At this point you may have noticed that I’ve written some 500-plus words about my early experiences with Mafia 3 without addressing the gameplay at all. That’s because it’s almost certainly the least interesting thing about this game. If you’ve played either of the previous Mafia games or (even more likely) a Grand Theft Auto game, you know exactly what you’re getting into: a big open-world city to explore with third-person shooting, driving, running and basic stealth.

None of these mechanics feel bad, and Mafia 3 probably deserves some praise for that. The shooting is satisfying enough, and stealth is forgiving enough that I found myself trying to make it through a lot of the early scenarios without being seen. Even the driving feels fine despite the series’ notoriously wonky approach to car handling.

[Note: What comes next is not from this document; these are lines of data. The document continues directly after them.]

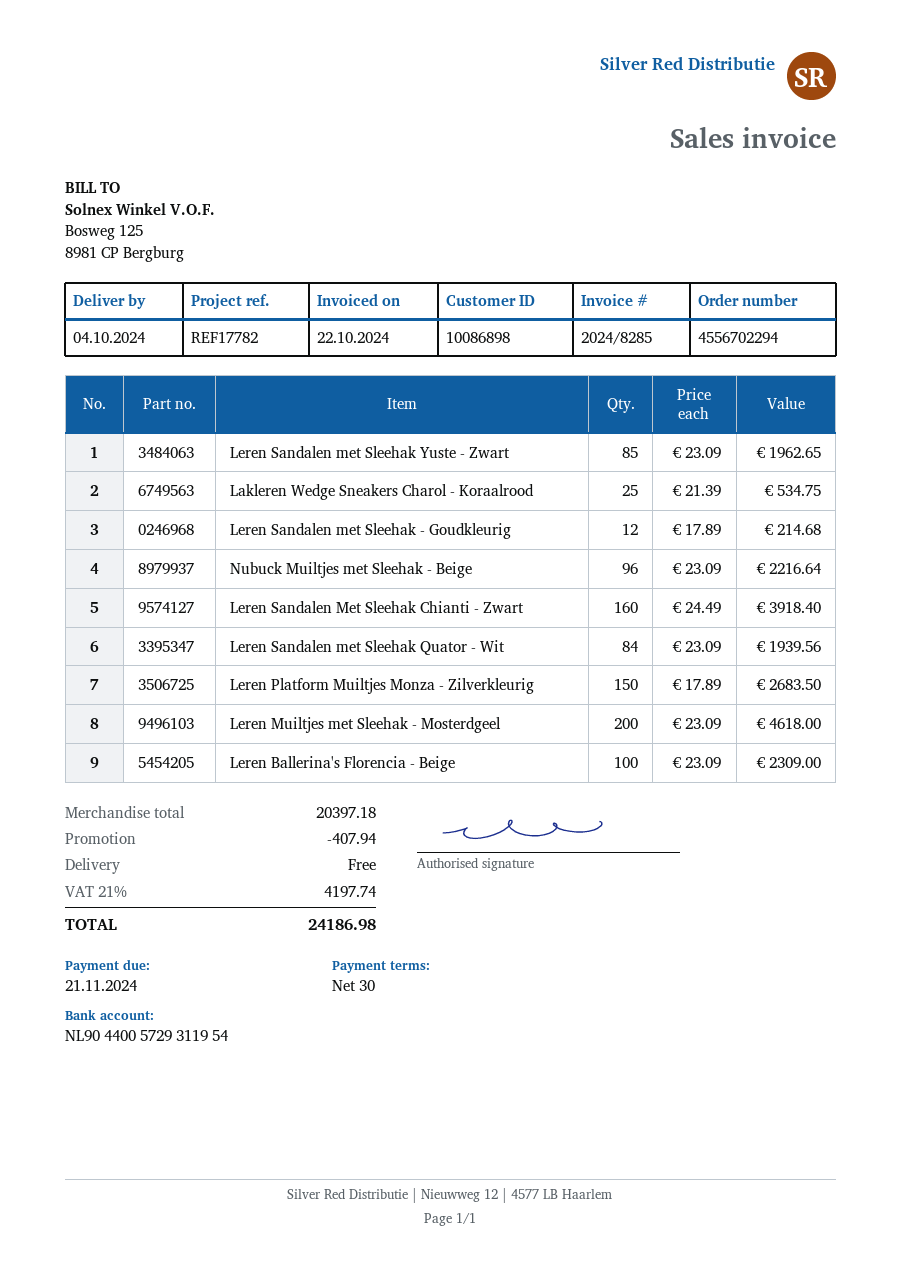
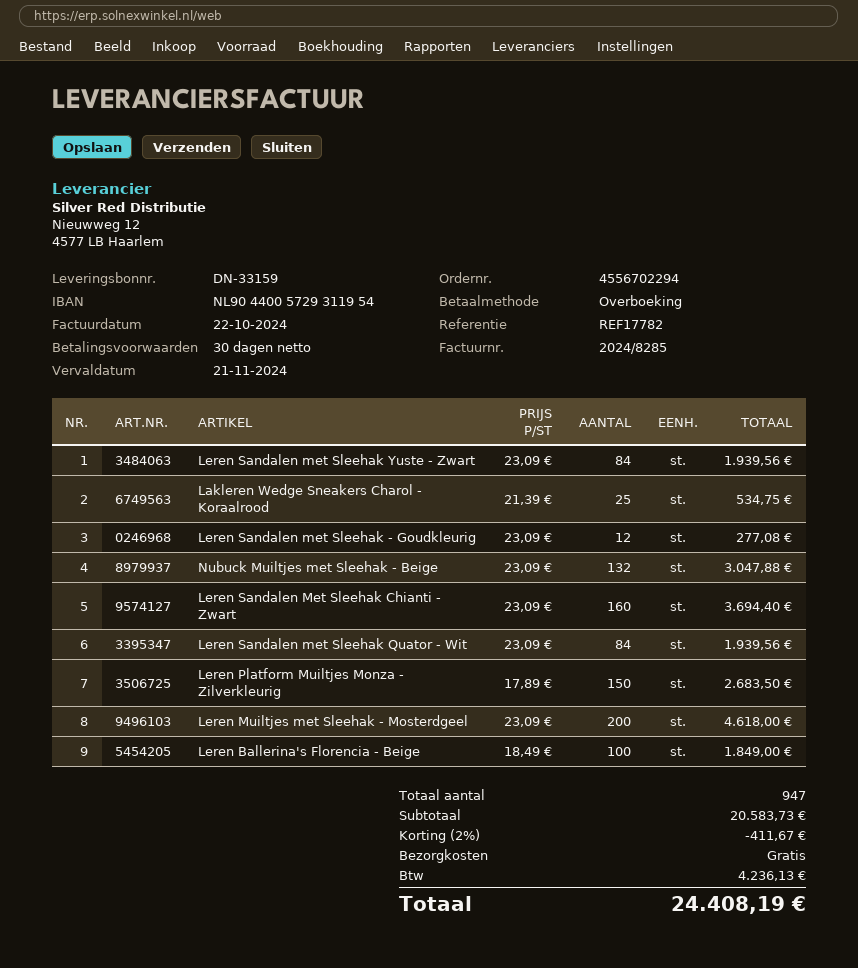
Leren Sandalen met Sleehak Yuste - Zwart: 85 x 23.09 = 1962.65 -> 84 x 23.09 = 1939.56
Leren Sandalen met Sleehak - Goudkleurig: 12 x 17.89 = 214.68 -> 12 x 23.09 = 277.08
Nubuck Muiltjes met Sleehak - Beige: 96 x 23.09 = 2216.64 -> 132 x 23.09 = 3047.88
Leren Sandalen Met Sleehak Chianti - Zwart: 160 x 24.49 = 3918.40 -> 160 x 23.09 = 3694.40
Leren Ballerina's Florencia - Beige: 100 x 23.09 = 2309.00 -> 100 x 18.49 = 1849.00
subtotal: 20397.18 -> 20583.73
discount: 407.94 -> 411.67
tax: 4197.74 -> 4236.13
total: 24186.98 -> 24408.19

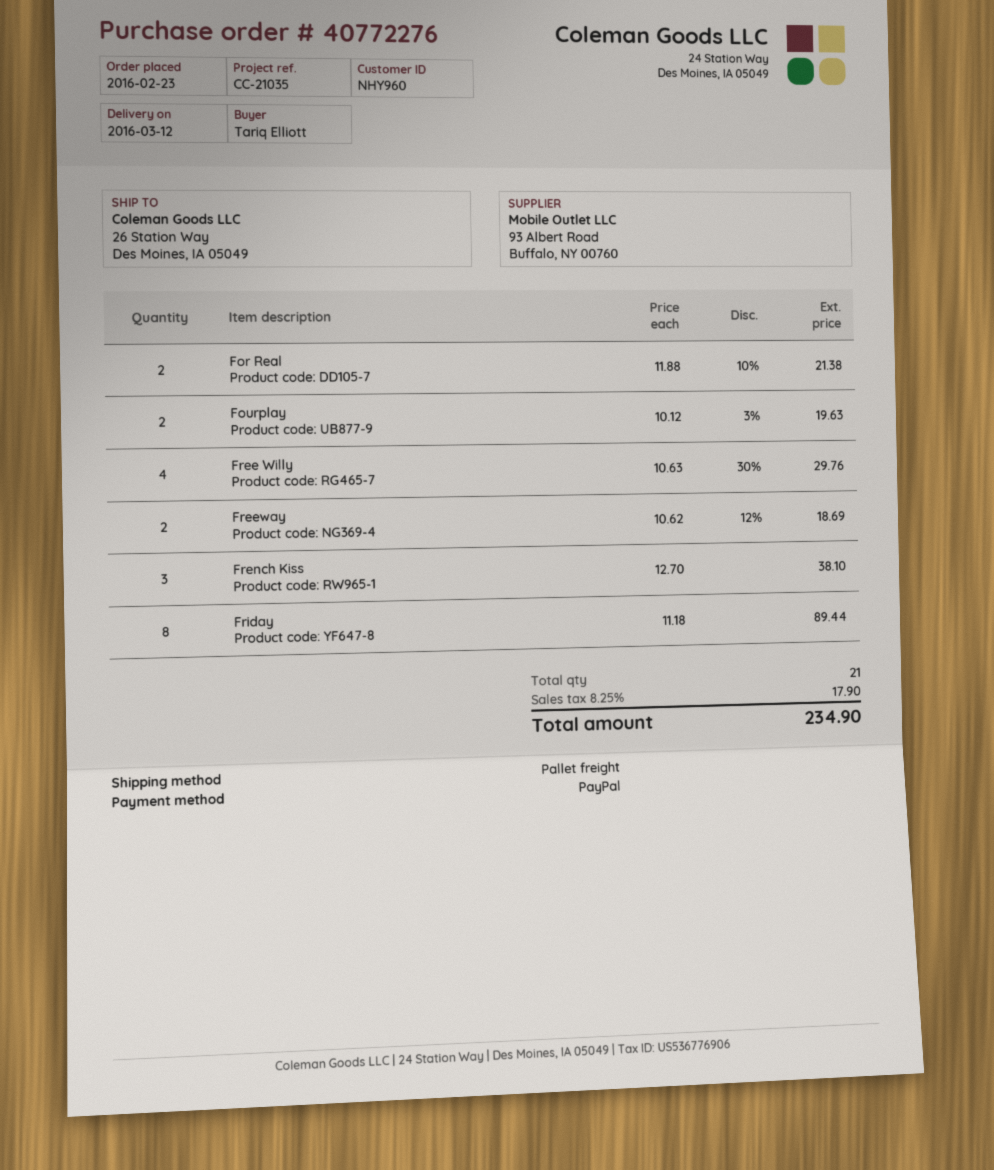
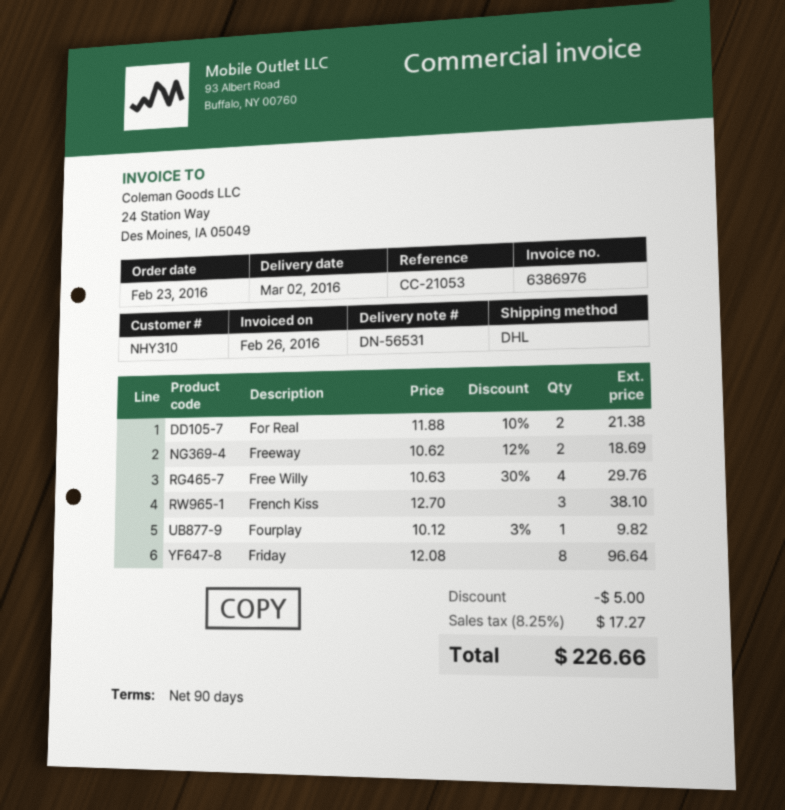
delivery date: 2016-03-12 -> 2016-03-02
customer number: NHY960 -> NHY310
reference: CC-21035 -> CC-21053
shipping method: pallet freight -> DHL
Fourplay: 2 x 10.12 - 3% = 19.63 -> 1 x 10.12 - 3% = 9.82
Friday: 8 x 11.18 = 89.44 -> 8 x 12.08 = 96.64
discount: none -> 5.00
tax: 8.25% = 17.90 -> 8.25% = 17.27
total: 234.90 -> 226.66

Mafia 3's gameplay feels like something I’ve been through a hundred times before

The worst thing I can say about Mafia 3’s gameplay is simply that it feels like something I’ve been through a hundred times before, in a hundred different past open-world crime games. As I get further into the game, I’ve started unlocking the systems that will allow me to slowly take over territory and start building my own crime empire. I’m able to assign control of specific pieces of territory to different bosses operating under Lincoln; depending on how the game handles it, that system could set it apart from everything else. But beyond that possibility, it’s all very much stuff I’ve seen before.

Even being the same old thing isn’t necessarily a bad thing. Where I get worried, however, is when that same old thing is paired with the more intense and interesting themes that Mafia 3 is trying to juggle.

Generally speaking, open-world crime games don’t have a lot of variety in their structure. They’re rags-to-riches story; you start from the bottom and you accumulate power until you’re running the city, taking out vengeance on whoever has wronged you.

Mafia 3 has a frame narrative that more or less confirms it will stick to this structure. Important moments in the game are interrupted by interviews with major characters from years down the road. The game is treated almost like it’s a documentary, telling us the story of the rise of Lincoln Clay, who we already know is going to become a powerful crime lord.

Here’s my worry: As I keep playing Mafia 3 for another 15 to 30 hours, will its themes of racism and people of color struggling to find a place fall to the side? Will Clay (and the player, by proxy) still be forced to navigate these issues even as they become a force to be reckoned with in the crime world?

Perhaps selfishly, I hope that race continues to be a central theme to Mafia 3 if only because that is one of the few things that would absolutely help raise it above and beyond just another Grand Theft Auto clone. But I also hope the game finds more ways to expand on its gameplay loop and hopefully create something that stands out from the pack more.